文章目录

Computing gradients
Gradient tapes
Gradients with respect to a model
Controlling what the tape watches
Intermediate results
Gradients of non-scalar targets
Cases where gradients returns None
References

import numpy as np
import matplotlib.pyplot as plt

import tensorflow as tf

Computing gradients

要实现自动微分，TensorFlow 需要记住在前向传递（forward pass）过程中哪些运算以何种顺序发生。随后，在后向传递（backward pass）期间，TensorFlow 以相反的顺序遍历此运算列表来计算梯度。

Gradient tapes

TensorFlow 为自动微分提供了 tf.GradientTape API，即计算某个量相对于某些输入（通常是 tf.Variable）的梯度。TensorFlow 会将在 tf.GradientTape 内执行的相关运算“记录”到“条带”上，随后会使用该“条带”通过反向模式微分（reverse mode differentiation）计算梯度。

“记录”过程：

x = tf.Variable(3.0)
with tf.GradientTape() as tape:
    y = x ** 2

记录一些运算后，使用 GradientTape.gradient(target, sources) 计算某个目标（通常为损失）相对于某个源（通常为模型参数）的梯度：

dy_dx = tape.gradient(y, x)
dy_dx.numpy()
"""
6.0
"""

上面这个例子使用了一个标量，tf.GradientTape 在任何张量上都可以运行：

w = tf.Variable(tf.random.normal((3, 2)), name='w')
b = tf.Variable(tf.zeros(2, dtype=tf.float32), name='b')
x = [[1., 2., 3.]]

with tf.GradientTape(persistent=True) as tape:
    y = x @ w + b
    loss = tf.reduce_mean(y**2)

要获得 loss 相对于两个变量的梯度，可以将这两个变量同时作为 gradient 方法的源传递。梯度带在关于源的传递方式上非常灵活，可以接受列表或字典的任何嵌套组合，并以相同的方式返回梯度结构。

相对于每个源的梯度具有源的形状：

[dl_dw, dl_db] = tape.gradient(loss, [w, b])
print(w.shape)
print(dl_dw.shape)
"""
(3, 2)
(3, 2)
"""

源处也可以传入变量字典：

source = {
    
    
    'w': w,
    'b': b
}

grad = tape.gradient(loss, source)
grad['b']
"""
<tf.Tensor: shape=(2,), dtype=float32, numpy=array([-0.85382605, -4.2623644 ], dtype=float32)>
"""

Gradients with respect to a model

通常会将 tf.Variables 收集到 tf.Module 或其子类之一（如 layers.Layer、keras.Model）中，用于 checkpoint 或者导出。
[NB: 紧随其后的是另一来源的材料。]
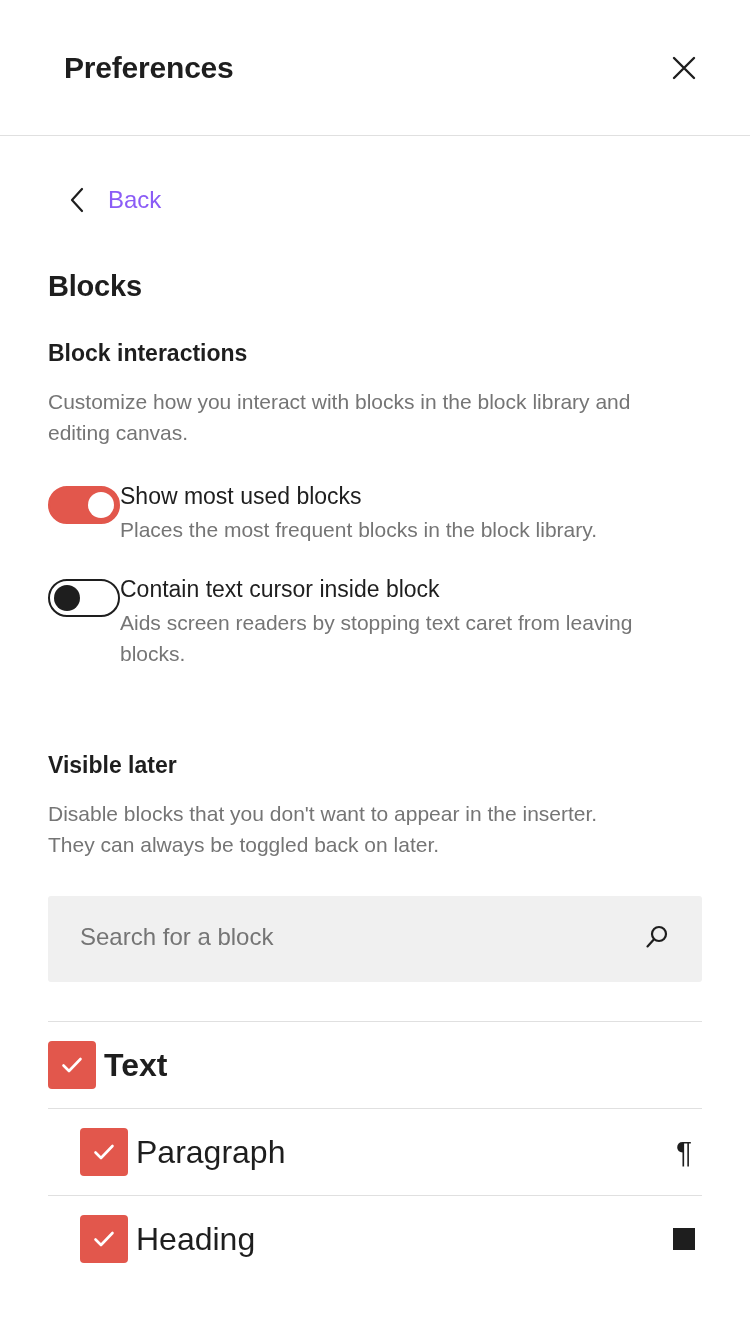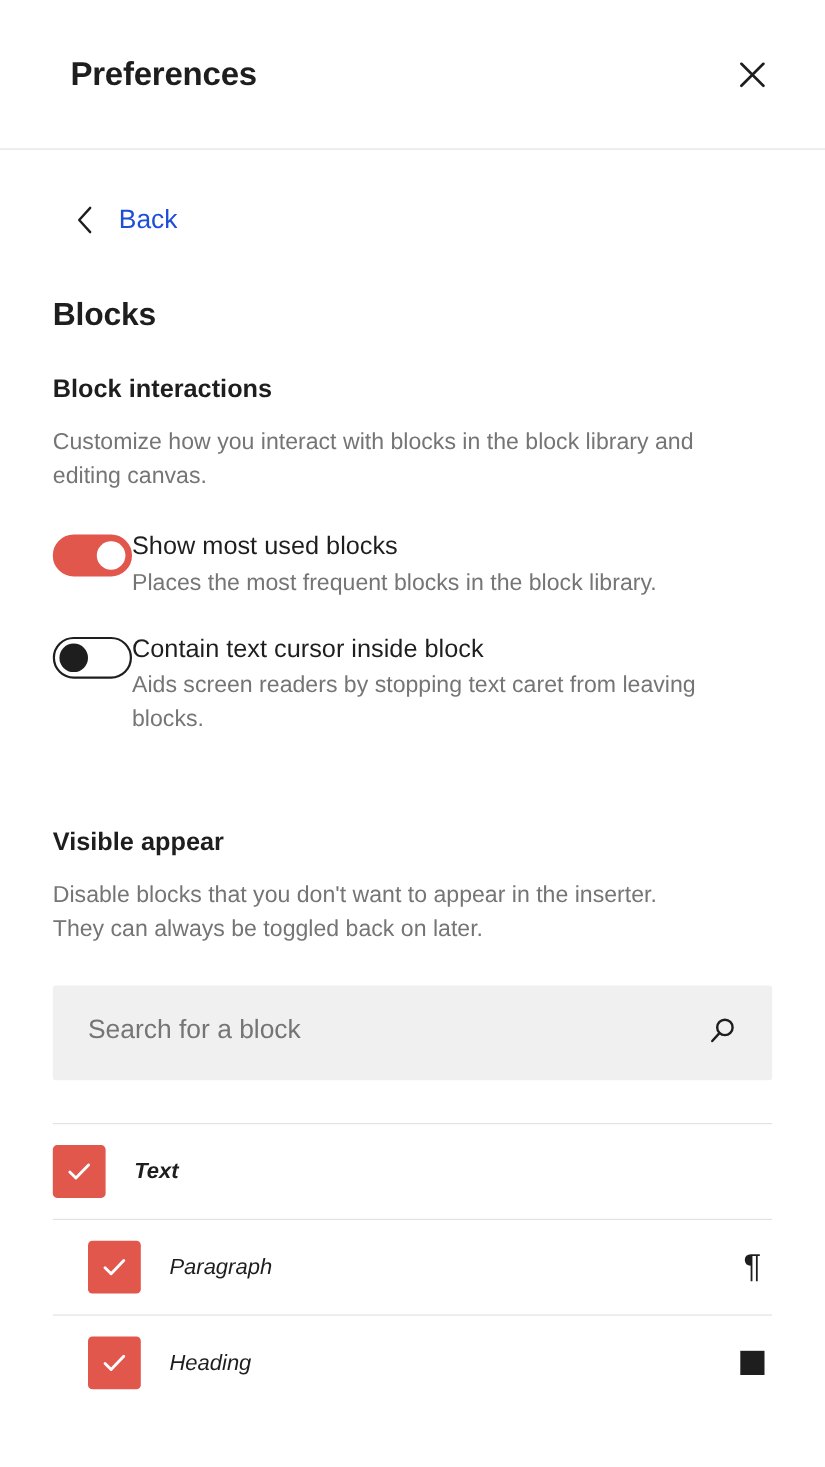"Back" .back-label { color: #1d4ed8 -> #8b5cf6 }
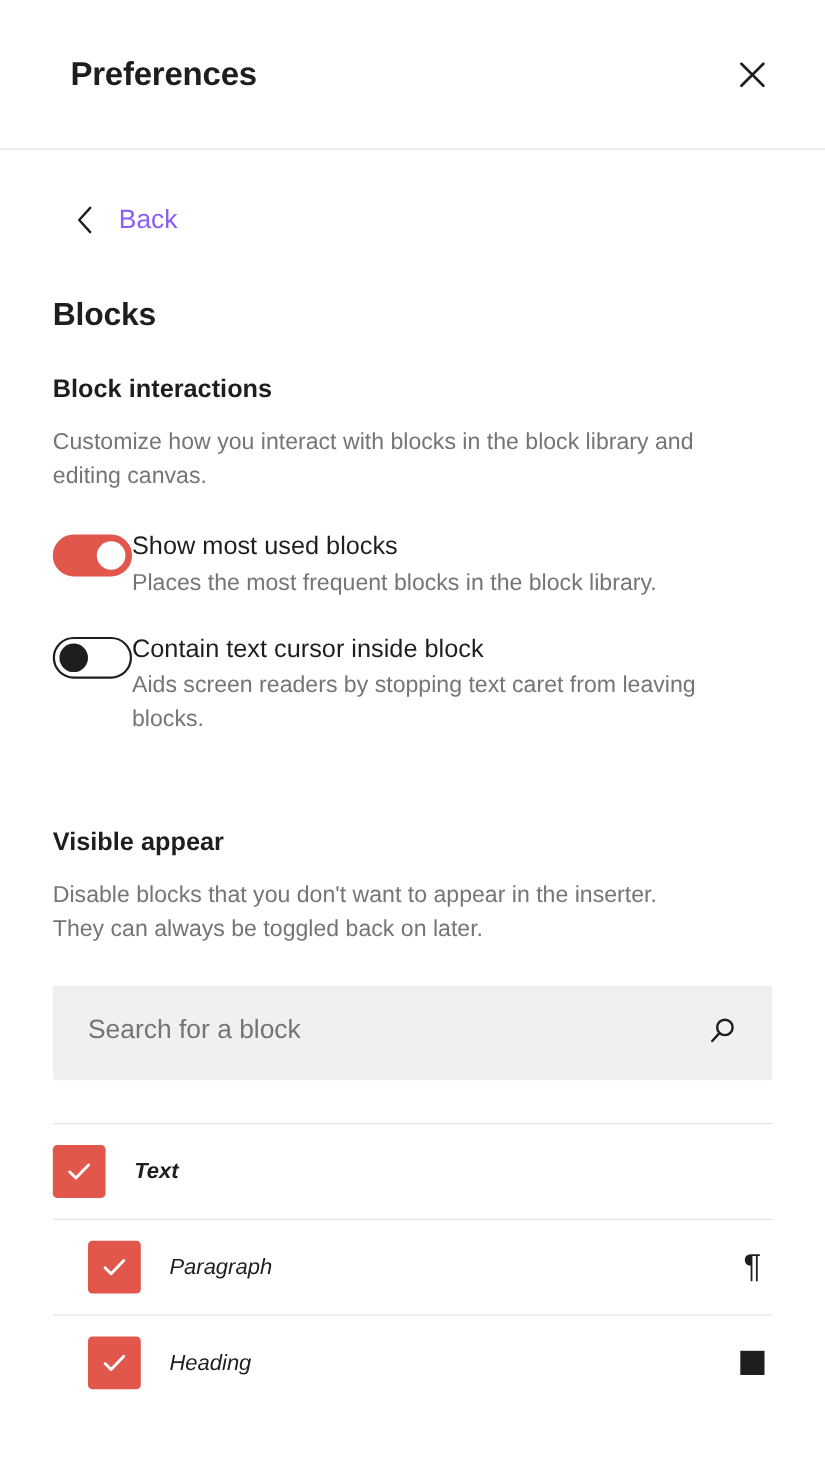"Visible appear" h2.section-title { text: appear -> later }
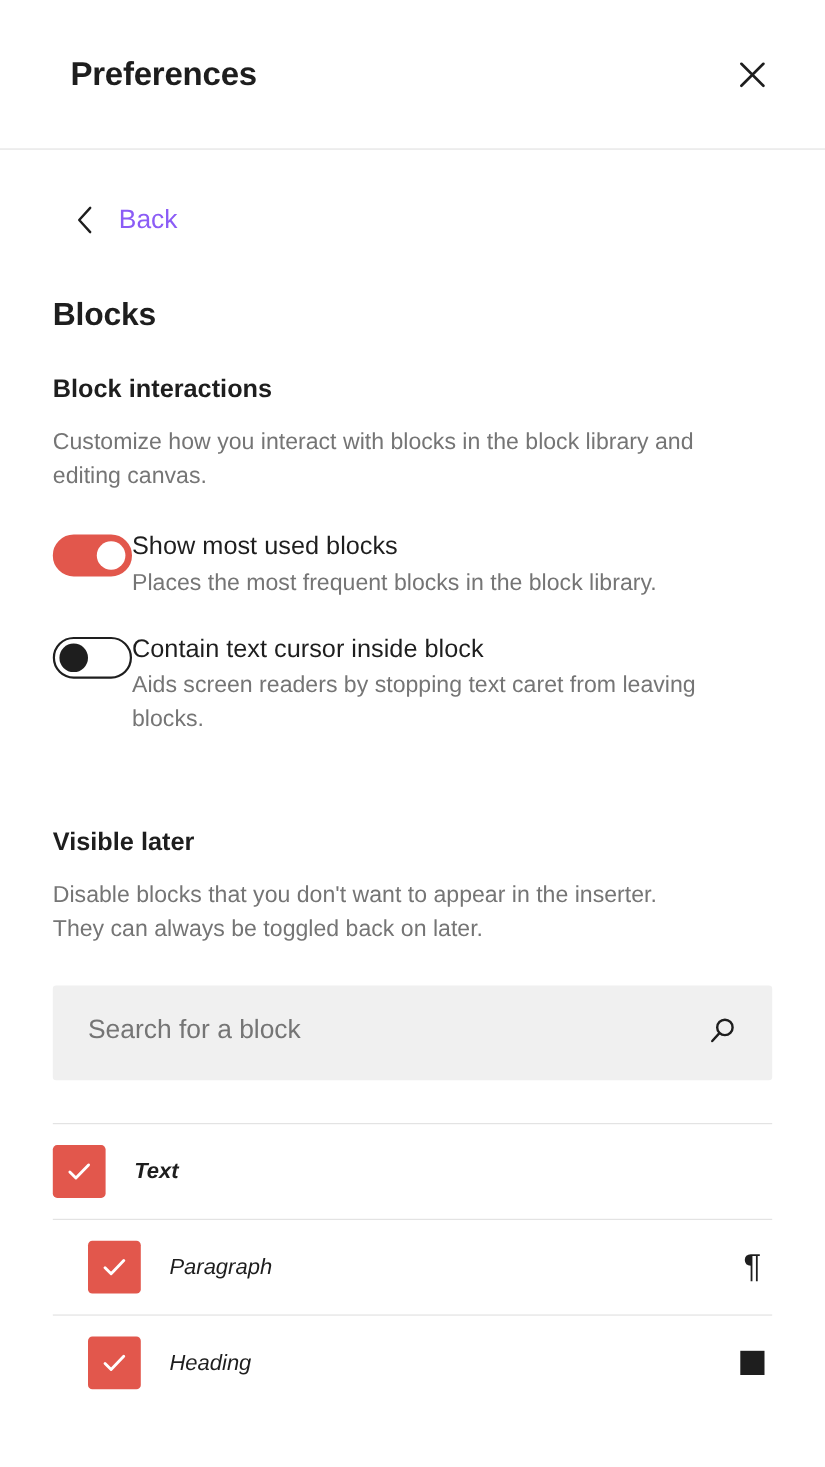"Text" .block-label { font-size: 20px -> 32px; font-style: italic -> none; margin-left: 26px -> 8px }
在大多数情况下，我们需要计算相对于模型的可训练变量的梯度。由于 tf.Module 的所有子类都在 Module.trainable_variables 属性中聚合其变量，梯度的计算也非常简单：

layer = tf.keras.layers.Dense(2, activation='relu')
x = tf.constant([[1., 2., 3.]])

with tf.GradientTape() as tape:
    y = layer(x)
    loss = tf.reduce_mean(y**2)

grad = tape.gradient(loss, layer.trainable_variables)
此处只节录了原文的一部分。